WORK INSTRUCTION.
Without the images, repeat every line of the listing exactly.

AVAILABLE DATA.
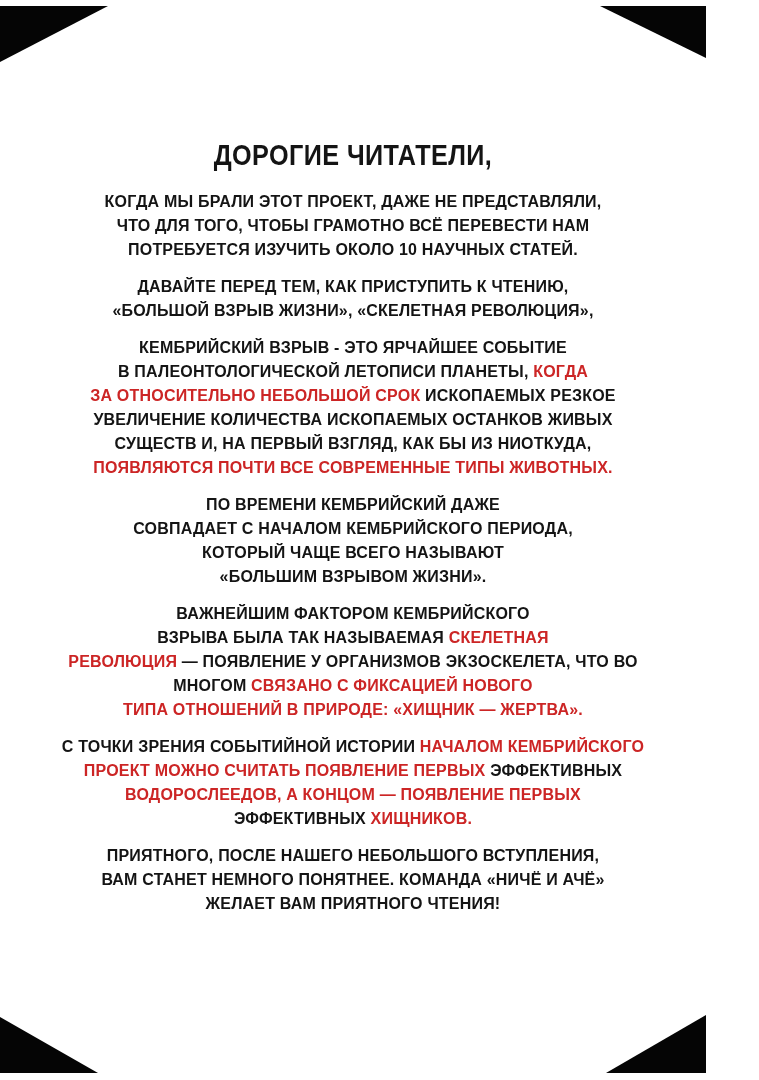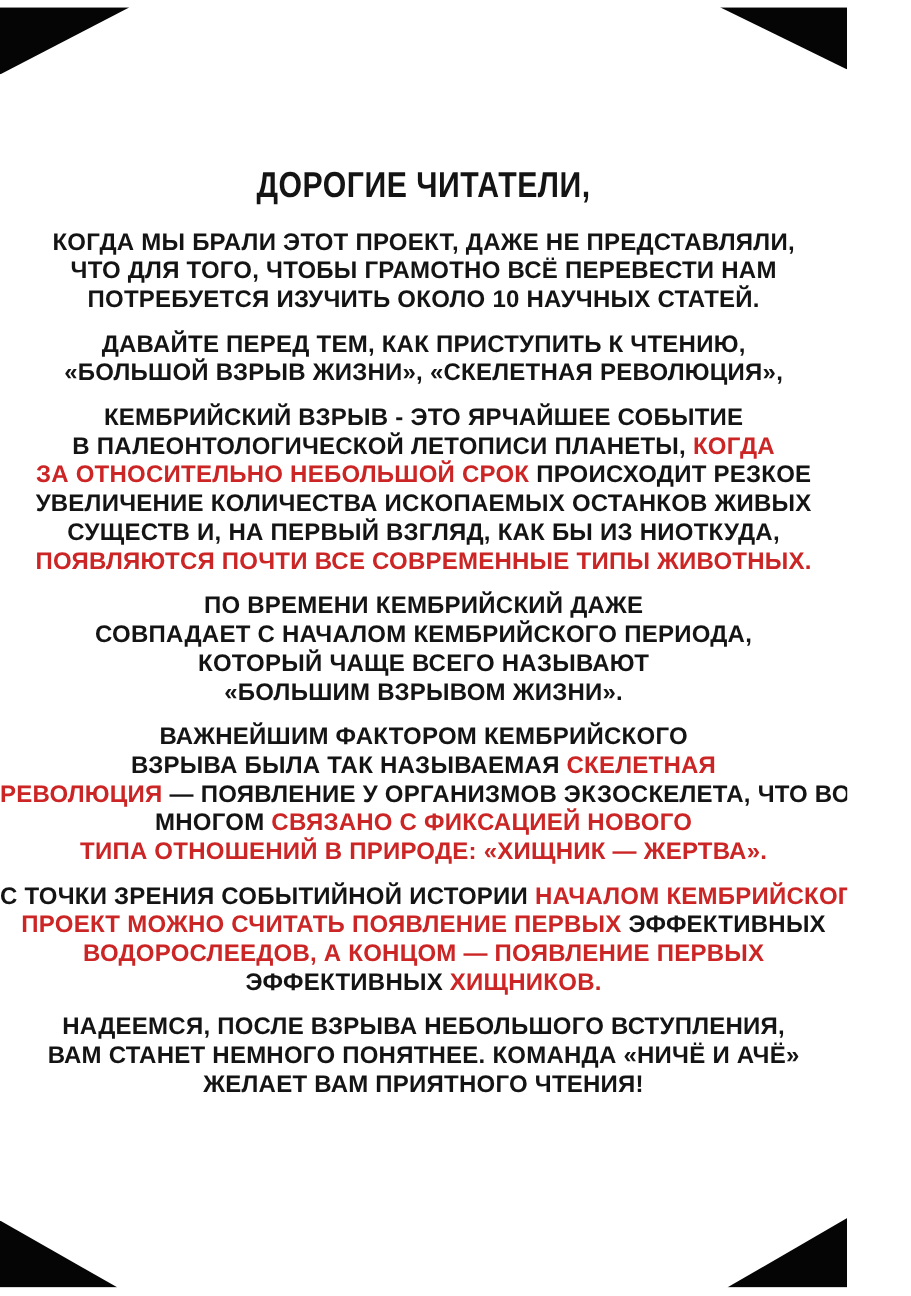"КОГДА МЫ БРАЛИ ЭТОТ ПРОЕКТ," .paragraph { font-size: 20px -> 16px }
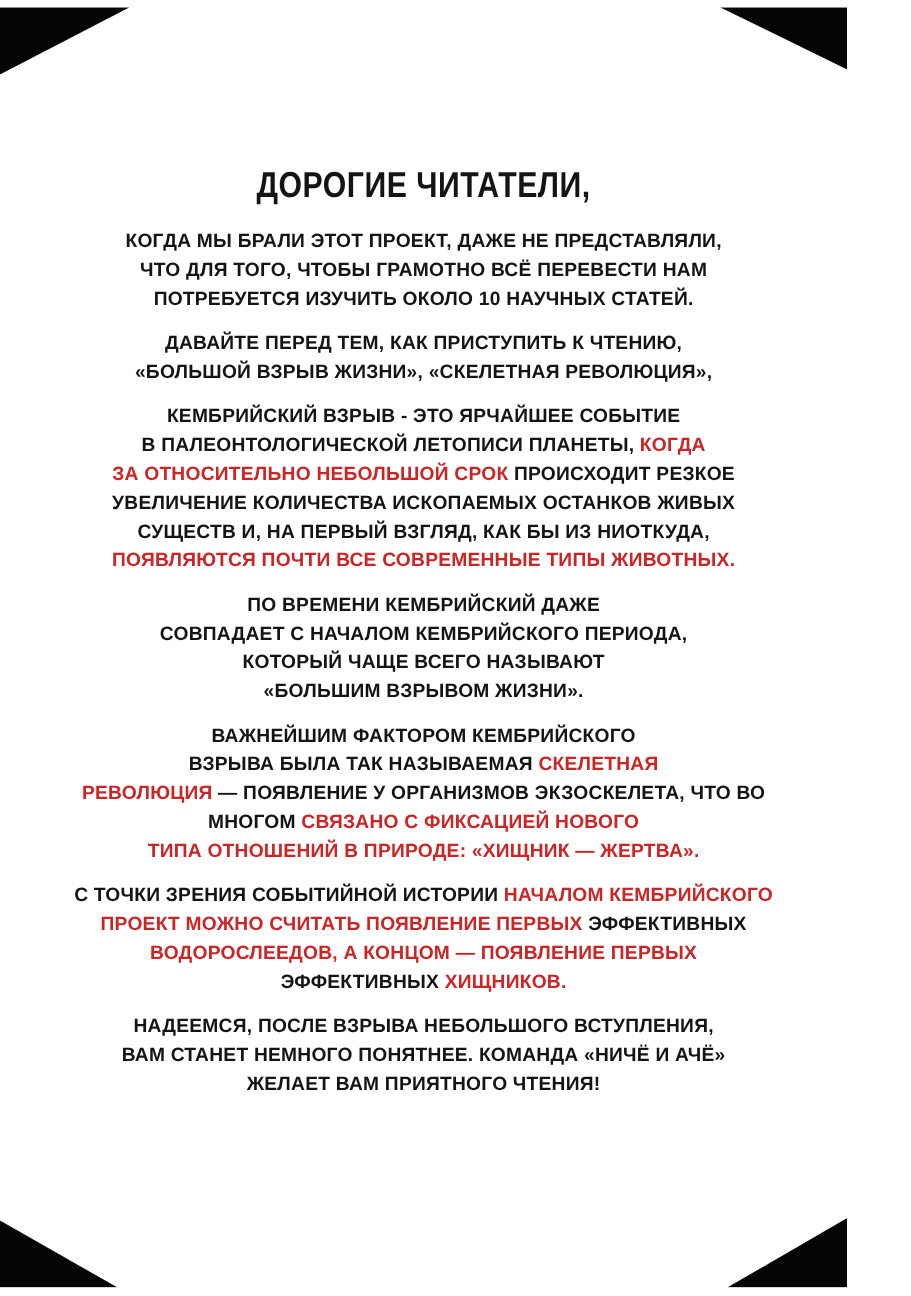"ПРОИСХОДИТ РЕЗКОЕ" span.seg { text: ПРОИСХОДИТ -> ИСКОПАЕМЫХ }
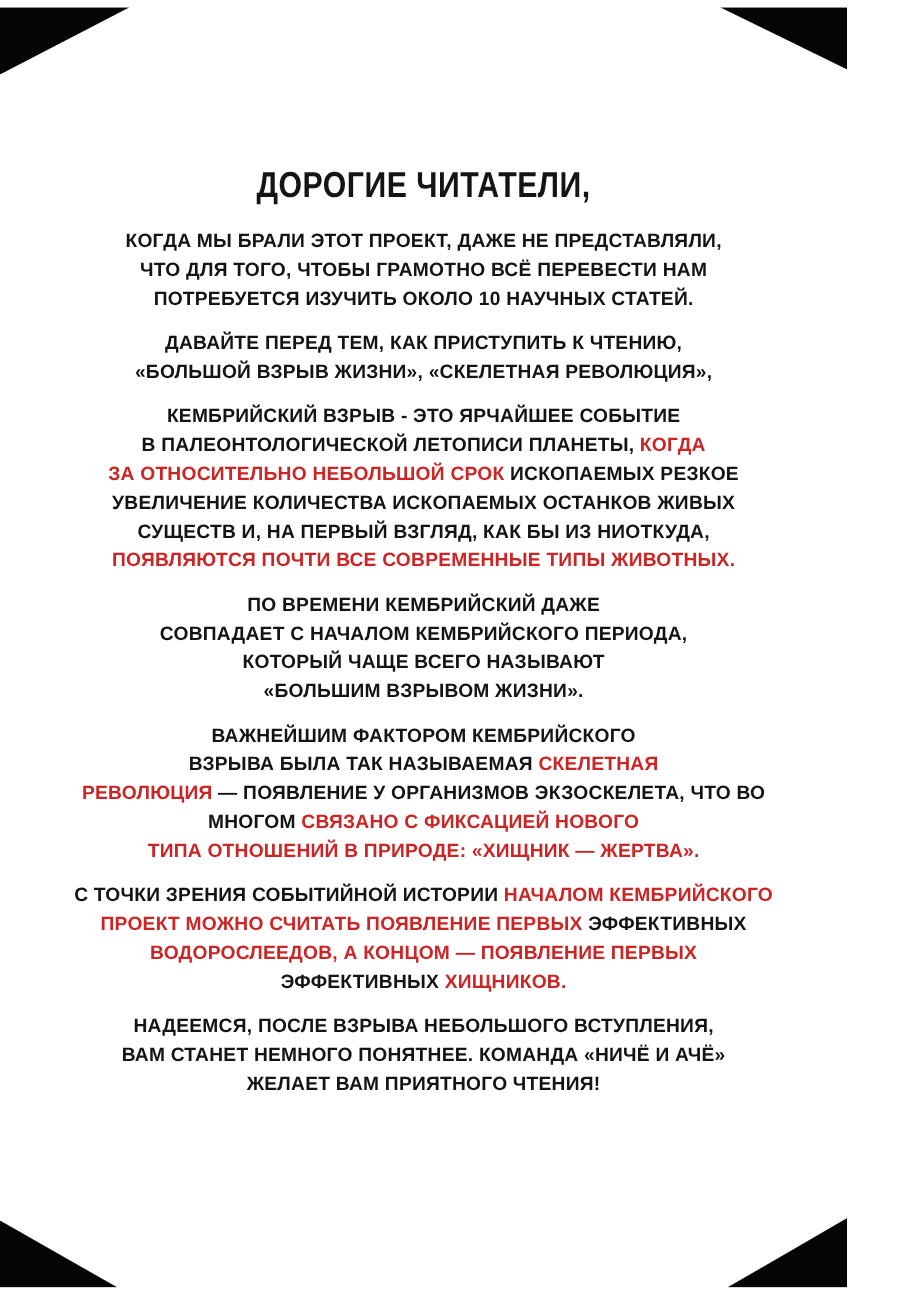"НАДЕЕМСЯ, ПОСЛЕ ВЗРЫВА НЕБОЛЬШОГО" span.seg { text: НАДЕЕМСЯ, ПОСЛЕ ВЗРЫВА -> ПРИЯТНОГО, ПОСЛЕ НАШЕГО }
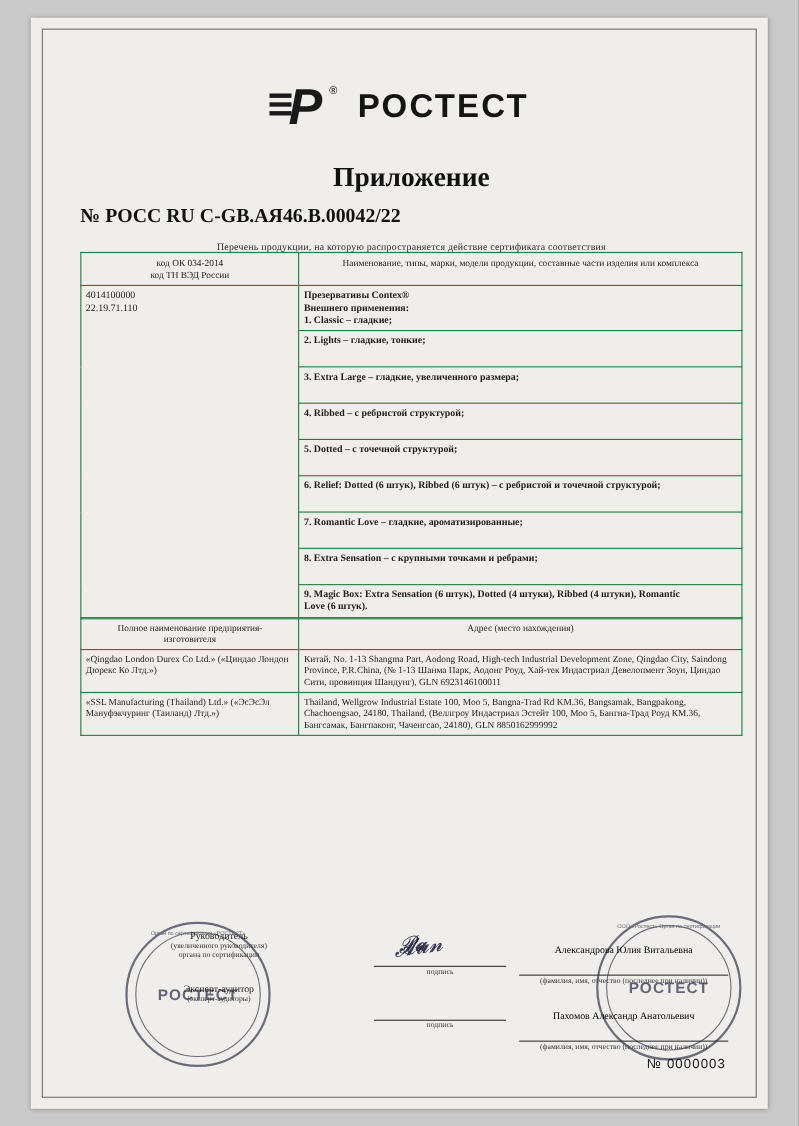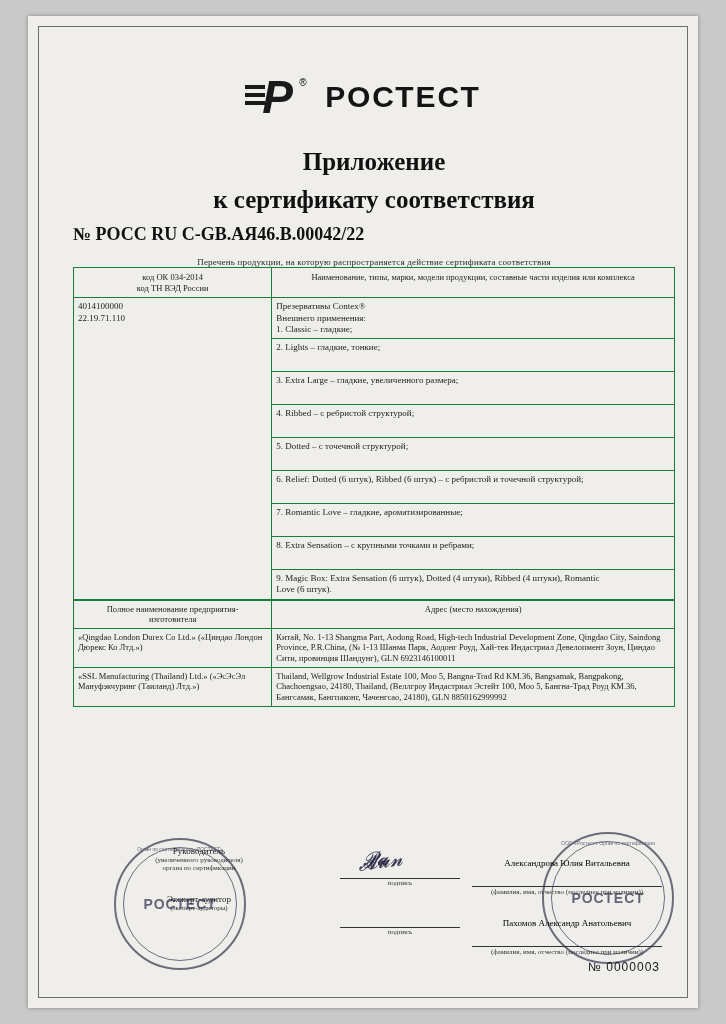"к сертификату соответствия" div.title-2 { html: <div>к сертификату соответствия</div> -> none }
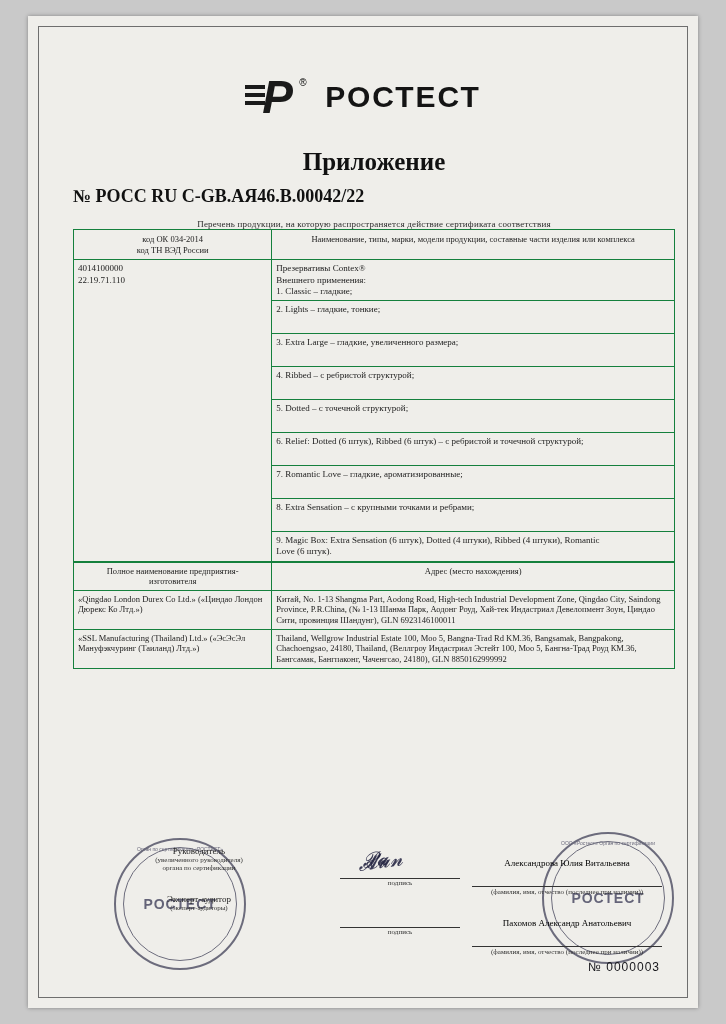"Презервативы Contex®" .tbl-products td.name { font-weight: none -> bold }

RESPONSE BOX.
"КОГДА МЫ БРАЛИ ЭТОТ ПРОЕКТ," .paragraph { font-size: 20px -> 16px }
"ПРОИСХОДИТ РЕЗКОЕ" span.seg { text: ПРОИСХОДИТ -> ИСКОПАЕМЫХ }
"НАДЕЕМСЯ, ПОСЛЕ ВЗРЫВА НЕБОЛЬШОГО" span.seg { text: НАДЕЕМСЯ, ПОСЛЕ ВЗРЫВА -> ПРИЯТНОГО, ПОСЛЕ НАШЕГО }
"к сертификату соответствия" div.title-2 { html: <div>к сертификату соответствия</div> -> none }
"Презервативы Contex®" .tbl-products td.name { font-weight: none -> bold }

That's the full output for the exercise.